Bad Credit Home LoanMoreover, when their customers start missing mortgage payments en masse, they’re forced to start lowering their future profit projections. Which doesn’t exactly give stockholders a lot of confidence.

Industry observers say the decline was almost guaranteed by a combination of customers with shaky finances, exotic terms of home loans, rising mortgage rates and stagnant home prices.

And that’s not all. They say a continued decline in the bad credit home loan sector could endanger the very financing that gives the industry its lifeblood.

“This business is losing money at the industry level today, which will likely lead to capital being pulled away from the business,” said Merrill Lynch analyst Kenneth Bruce.

NovaStar Financial last week surprised many in the industry, reporting a staggering $14 million fourth-quarter loss and setting aside $45 million for delinquent home mortgage loans.

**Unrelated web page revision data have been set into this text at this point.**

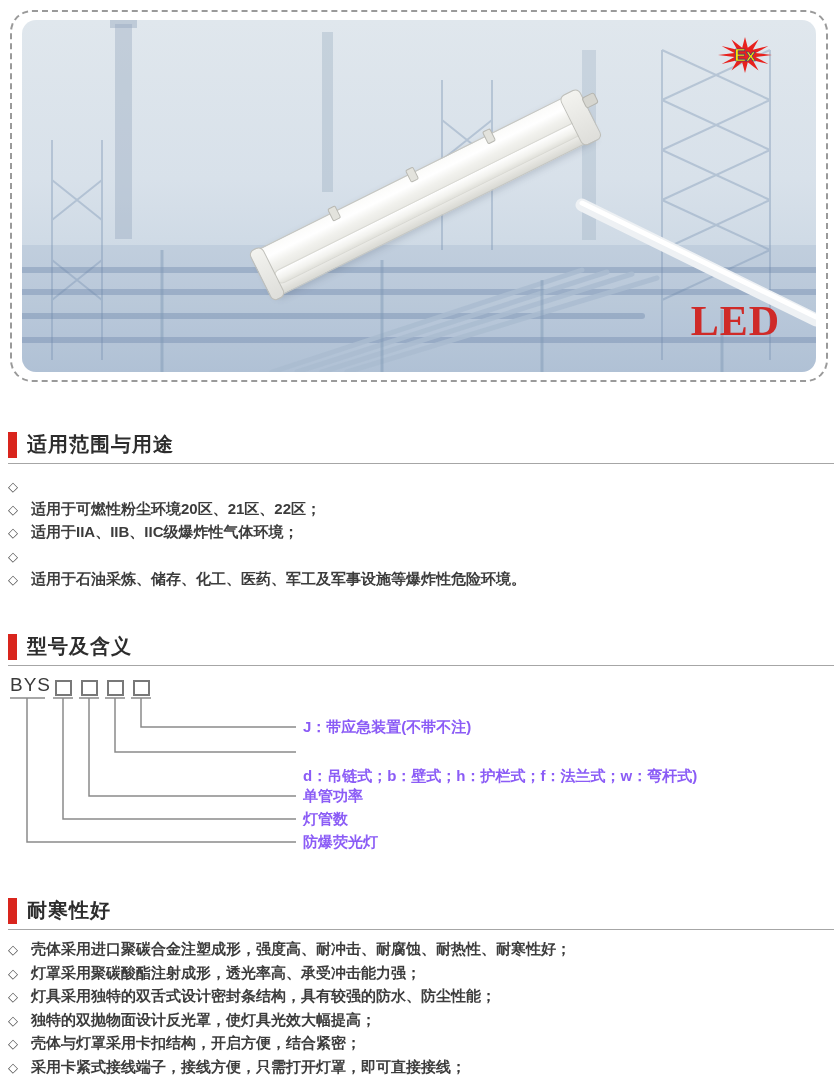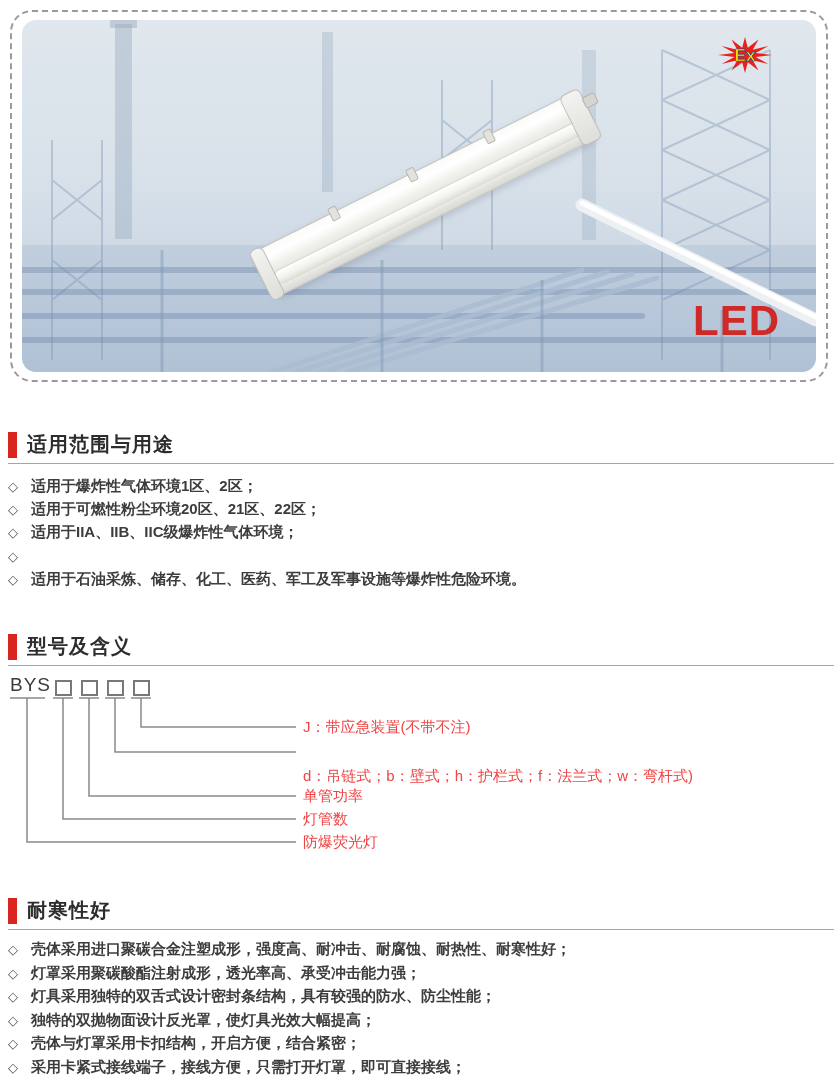--- a/index.html
+++ b/index.html
@@ -31,20 +31,21 @@
   .ex-badge{position:absolute;left:693px;top:14px;width:60px;height:42px;}
   .ex-badge text{
     font-family:"Liberation Sans","DejaVu Sans",sans-serif;
     font-size:17px;font-weight:bold;fill:#ffe400;stroke:#1c3f94;stroke-width:.6px;
   }
 
   .led-mark{
     position:absolute;right:36px;top:280px;
     font-size:42px;font-weight:bold;letter-spacing:1px;color:#cf2a28;
     line-height:1;
+    font-family:Liberation Serif, serif;
   }
 
   
   .fixture{
     position:absolute;left:223px;top:149px;width:360px;height:52px;
     transform:rotate(-26.5deg);
   }
   .fixture-body{
     position:absolute;inset:0;border-radius:9px;
     background:linear-gradient(180deg,#fbfbf9 0%,#ffffff 20%,#f1f1ed 38%,#e6e6e1 58%,#f5f5f2 72%,#d9d9d3 100%);
@@ -86,21 +87,21 @@
   ul.bullets .dia{font-size:13px;margin-right:13px;color:#4a4a4a;font-weight:400;}
   .list-scope{top:475px;} .list-scope li{height:23.2px;}
   .list-features{top:938px;} .list-features li{height:23.5px;}
 
   
   .diagram{position:absolute;left:8px;top:674px;width:824px;height:210px;text-align:right;}
   .diagram svg.wires{position:absolute;inset:0;}
   .bys{position:absolute;left:2px;top:0px;font-size:19px;letter-spacing:1px;color:#3a3a3a;font-weight:500;}
   .dbox{position:absolute;top:6px;width:17px;height:16px;border:2px solid #787878;background:#fff;}
   .dbox.b1{left:47px;} .dbox.b2{left:73px;} .dbox.b3{left:99px;} .dbox.b4{left:125px;}
-  .dlabel{position:absolute;left:295px;height:20px;line-height:20px;font-size:15px;font-weight:400;color:#ef4444;white-space:nowrap;}
+  .dlabel{position:absolute;left:295px;height:20px;line-height:20px;font-size:15px;font-weight:700;color:#8b5cf6;white-space:nowrap;}
   .dl-emerg{top:43px;} .dl-mount1{top:68px;} .dl-mount2{top:92px;}
   .dl-power{top:112px;} .dl-tubes{top:135px;} .dl-type{top:158px;}
 </style>
 </head>
 <body>
 
 <div class="hero">
   <div class="photo">
     <svg class="bg" width="794" height="352" viewBox="0 0 794 352">
 
@@ -157,21 +158,20 @@
   <div class="head">
     <span class="bar"></span>
     <h2>适用范围与用途</h2>
   </div>
   <div class="rule"></div>
 </div>
 
 <ul class="bullets list-scope">
   <li>
       <span class="dia">◇</span>
-      <span>适用于爆炸性气体环境1区、2区；</span>
     </li>
   <li>
       <span class="dia">◇</span>
       <span>适用于可燃性粉尘环境20区、21区、22区；</span>
     </li>
   <li>
       <span class="dia">◇</span>
       <span>适用于IIA、IIB、IIC级爆炸性气体环境；</span>
     </li>
   <li>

In addition, the investment giant made headlines by stating that it may not have significant taxable earnings for the next five years.

The Kansas City-based investment company’s news came a week after two other major subprime mortgage lenders, HSBC Holdings PLC and New Century Financial Inc., also reported financial problems.

Those mortgage lenders’ troubles have been brought on as more of their customers have fallen 30 days or more behind on mortgage payments.